Task statement: Leaving out the images, return the data below exactly as it is written.

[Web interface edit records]
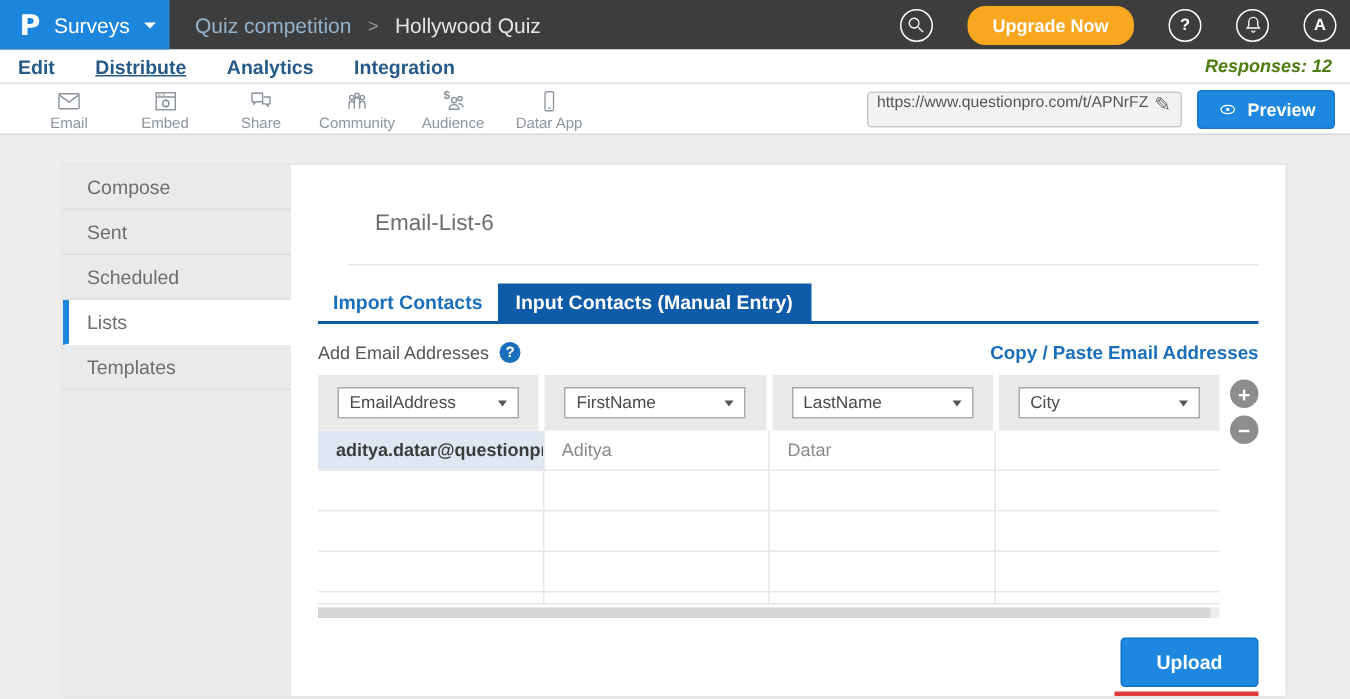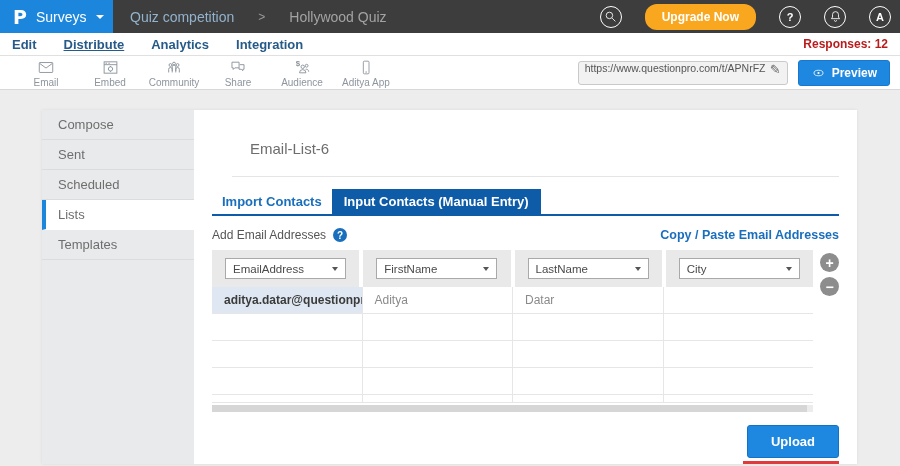"Quiz competition" .breadcrumb { gap: 24px -> 11px }
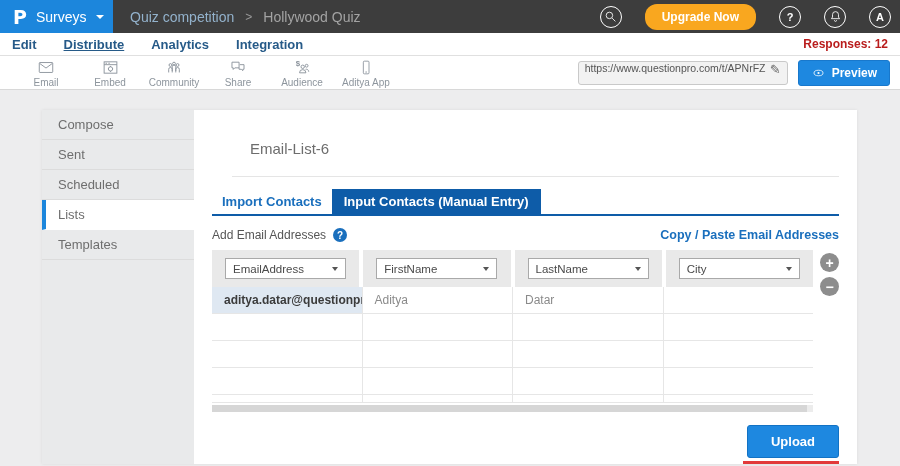"Hollywood Quiz" .crumb-current { color: #a3a3a3 -> #e5e5e5 }
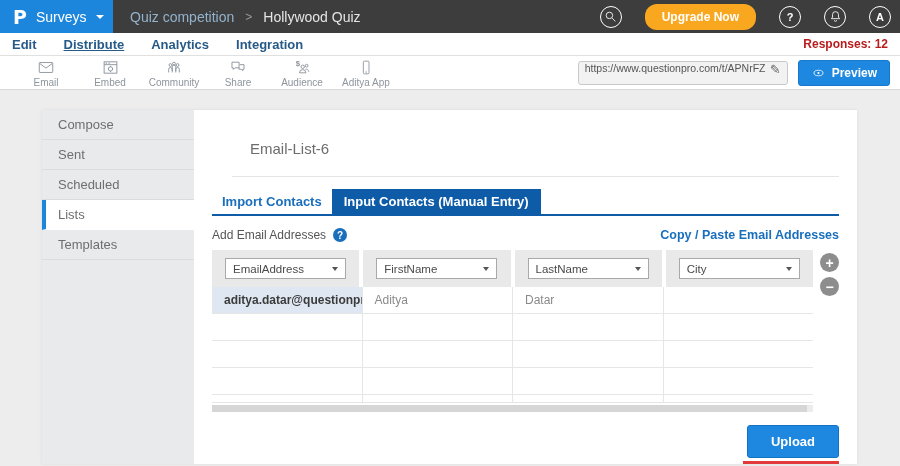"Responses: 12" .responses { color: #b91c1c -> #4d7c0f; font-style: none -> italic }
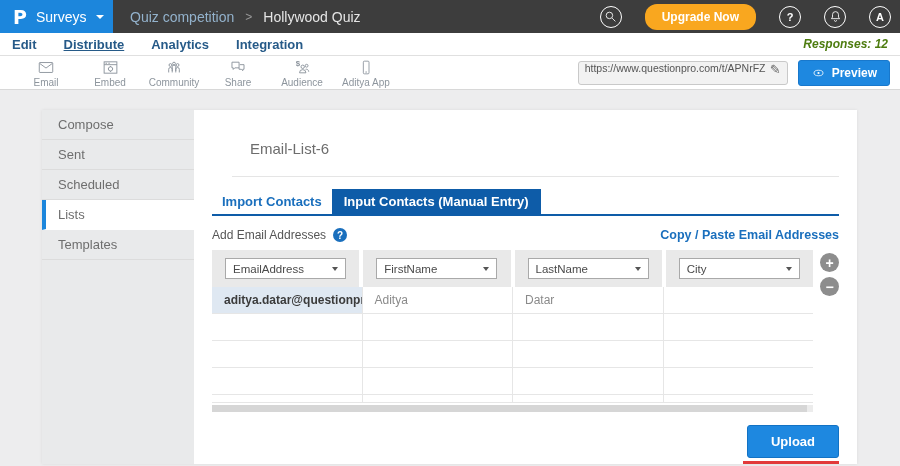"Community" div.tool-item { order: before "Share" -> after "Share" }
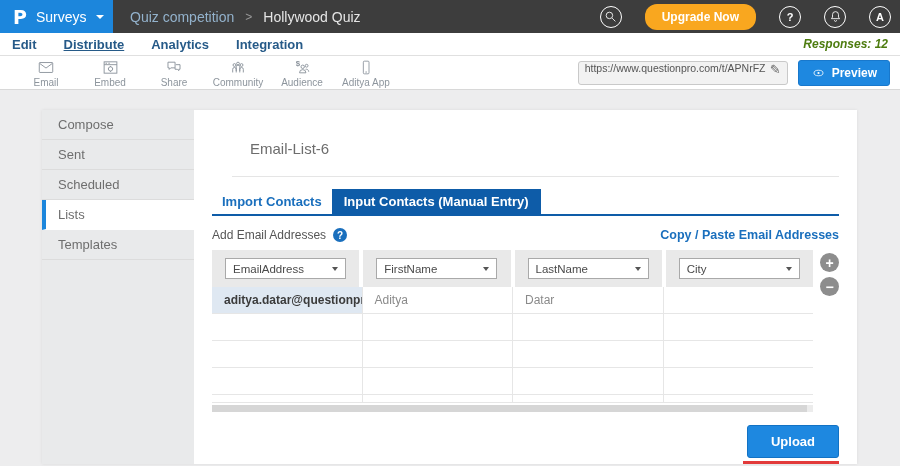"Aditya App" span.tool-label { text: Aditya -> Datar }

Solution:
"Quiz competition" .breadcrumb { gap: 24px -> 11px }
"Hollywood Quiz" .crumb-current { color: #a3a3a3 -> #e5e5e5 }
"Responses: 12" .responses { color: #b91c1c -> #4d7c0f; font-style: none -> italic }
"Community" div.tool-item { order: before "Share" -> after "Share" }
"Aditya App" span.tool-label { text: Aditya -> Datar }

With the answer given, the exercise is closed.